Highlights from the ratings report include:
  • The company, on the basis of change in net income from the same quarter one year ago, has significantly underperformed when compared to that of the S&P 500 and the Capital Markets industry. The net income has significantly decreased by 189.2% when compared to the same quarter one year ago, falling from $7.67 million to -$6.84 million.
  • Return on equity has greatly decreased when compared to its ROE from the same quarter one year prior. This is a signal of major weakness within the corporation. Compared to other companies in the Capital Markets industry and the overall market, KCAP FINANCIAL INC's return on equity significantly trails that of both the industry average and the S&P 500.
  • Despite any intermediate fluctuations, we have only bad news to report on this stock's performance over the last year: it has tumbled by 26.86%, worse than the S&P 500's performance. Consistent with the plunge in the stock price, the company's earnings per share are down 190.00% compared to the year-earlier quarter. Naturally, the overall market trend is bound to be a significant factor.
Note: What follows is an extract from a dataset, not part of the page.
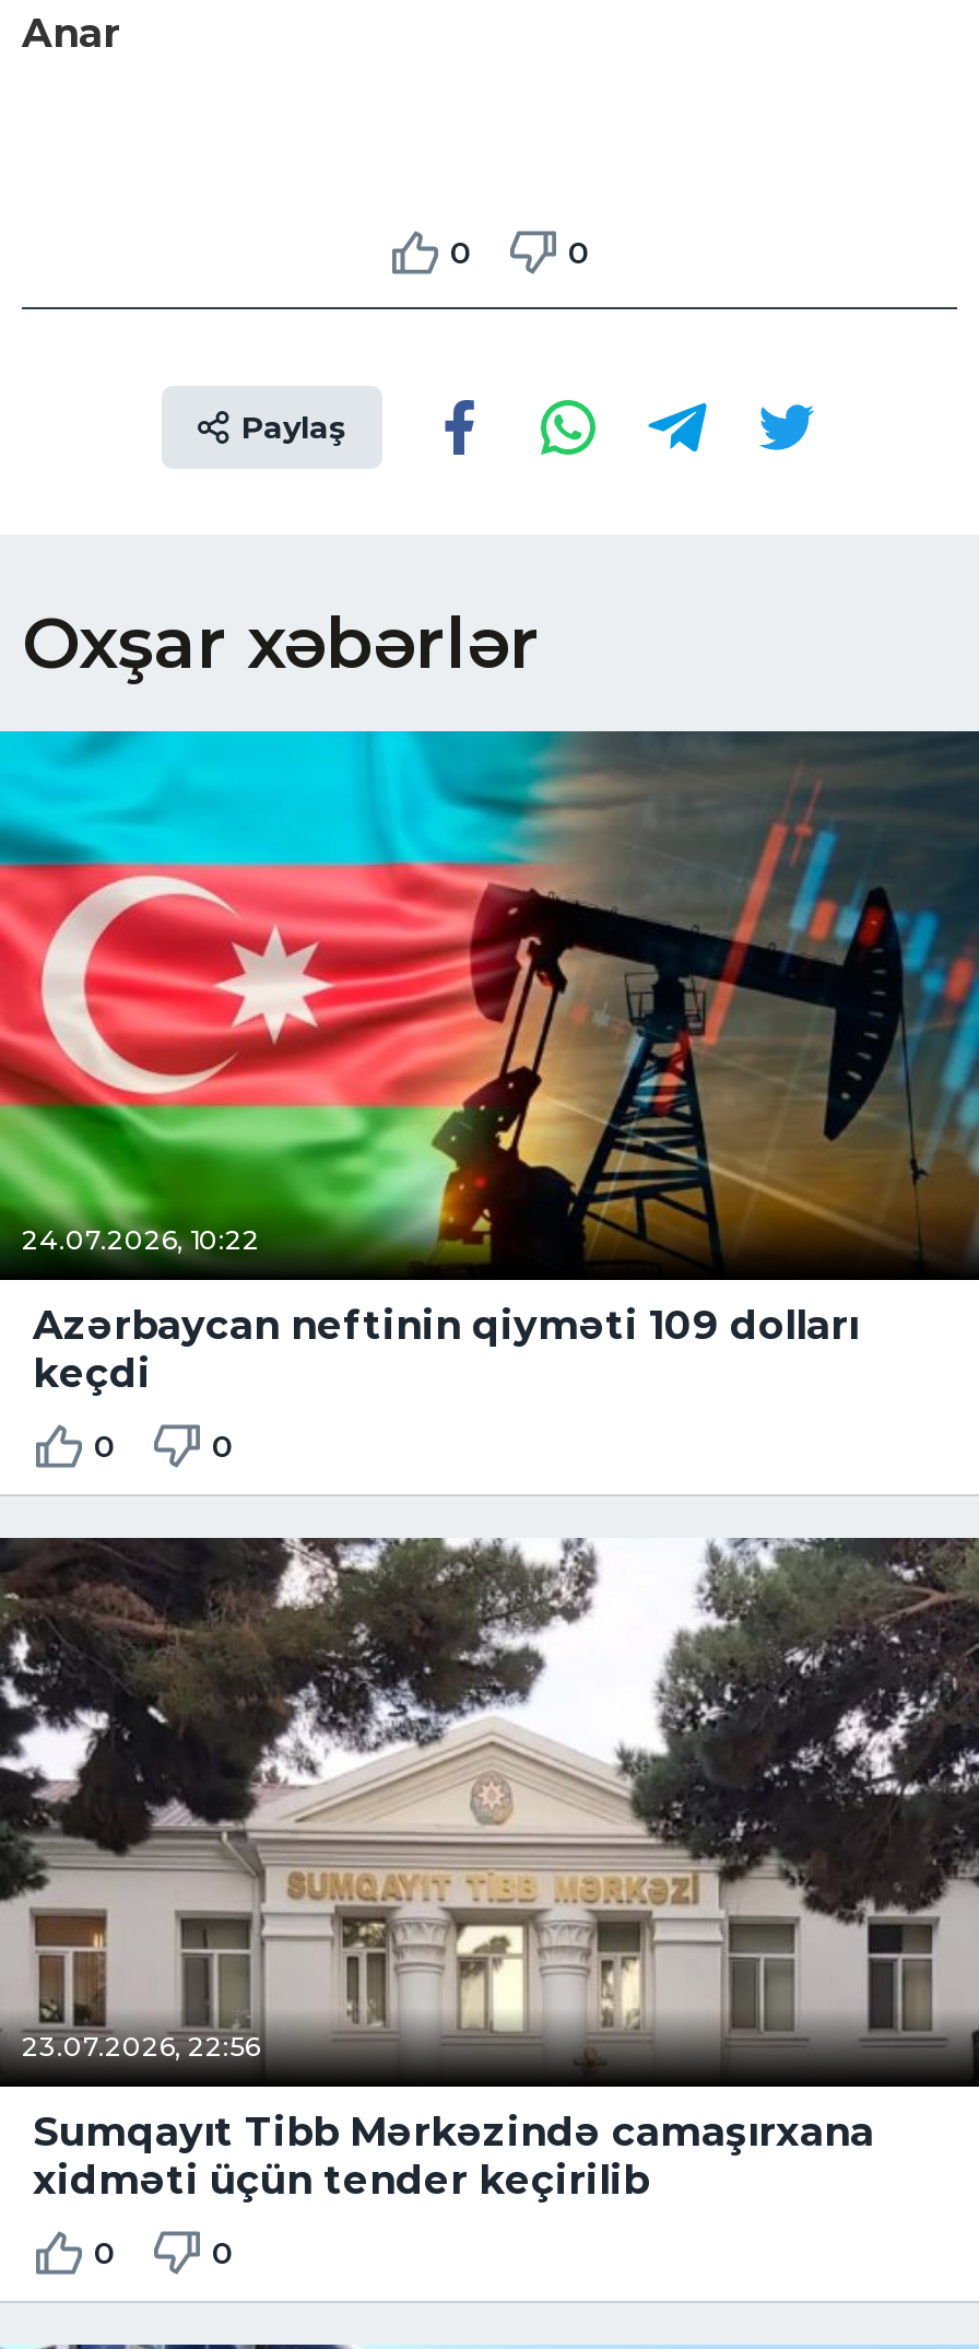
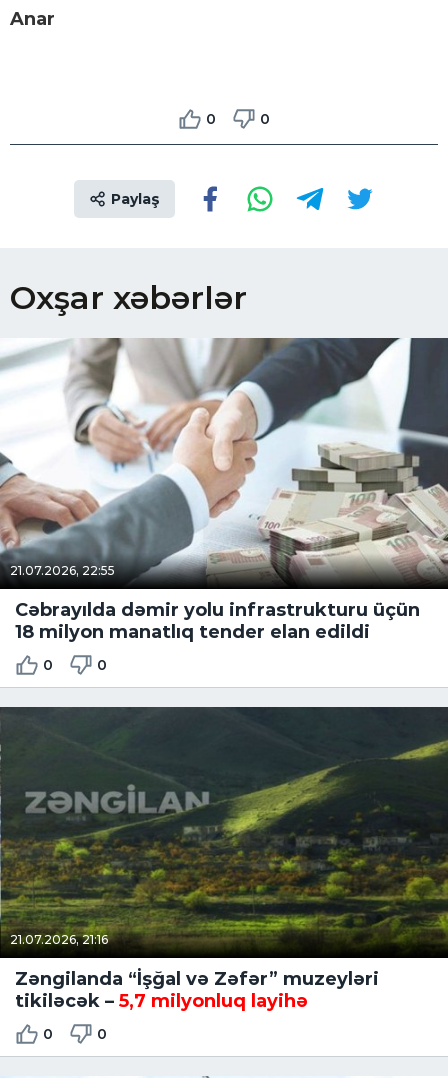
[7,729,972,1267] [image] | 24.07.2026, 10:22 -> [3,337,445,584] [image] | 21.07.2026, 22:55
[33,1302,859,1398] Azərbaycan neftinin qiyməti 109 dolları | keçdi -> [15,599,420,643] Cəbrayılda dəmir yolu infrastrukturu üçün | 18 milyon manatlıq tender elan edildi
[7,1538,972,2074] [image] | 23.07.2026, 22:56 -> [3,706,445,951] [image] | 21.07.2026, 21:16
[33,2108,874,2204] Sumqayıt Tibb Mərkəzində camaşırxana | xidməti üçün tender keçirilib -> [15,968,379,1012] Zəngilanda “İşğal və Zəfər” muzeyləri | tikiləcək – 5,7 milyonluq layihə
However, in one sense, the stock's sharp decline last year is a positive for future investors, making it cheaper (in proportion to its earnings over the past year) than most other stocks in its industry. But due to other concerns, we feel the stock is still not a good buy right now.
  • KCAP FINANCIAL INC has experienced a steep decline in earnings per share in the most recent quarter in comparison to its performance from the same quarter a year ago. The company has reported a trend of declining earnings per share over the past two years. However, the consensus estimate suggests that this trend should reverse in the coming year. During the past fiscal year, KCAP FINANCIAL INC swung to a loss, reporting -$0.51 versus $0.43 in the prior year. This year, the market expects an improvement in earnings ($0.54 versus -$0.51).
  • Regardless of the drop in revenue, the company managed to outperform against the industry average of 24.3%. Since the same quarter one year prior, revenues fell by 22.9%. Weakness in the company's revenue seems to have hurt the bottom line, decreasing earnings per share.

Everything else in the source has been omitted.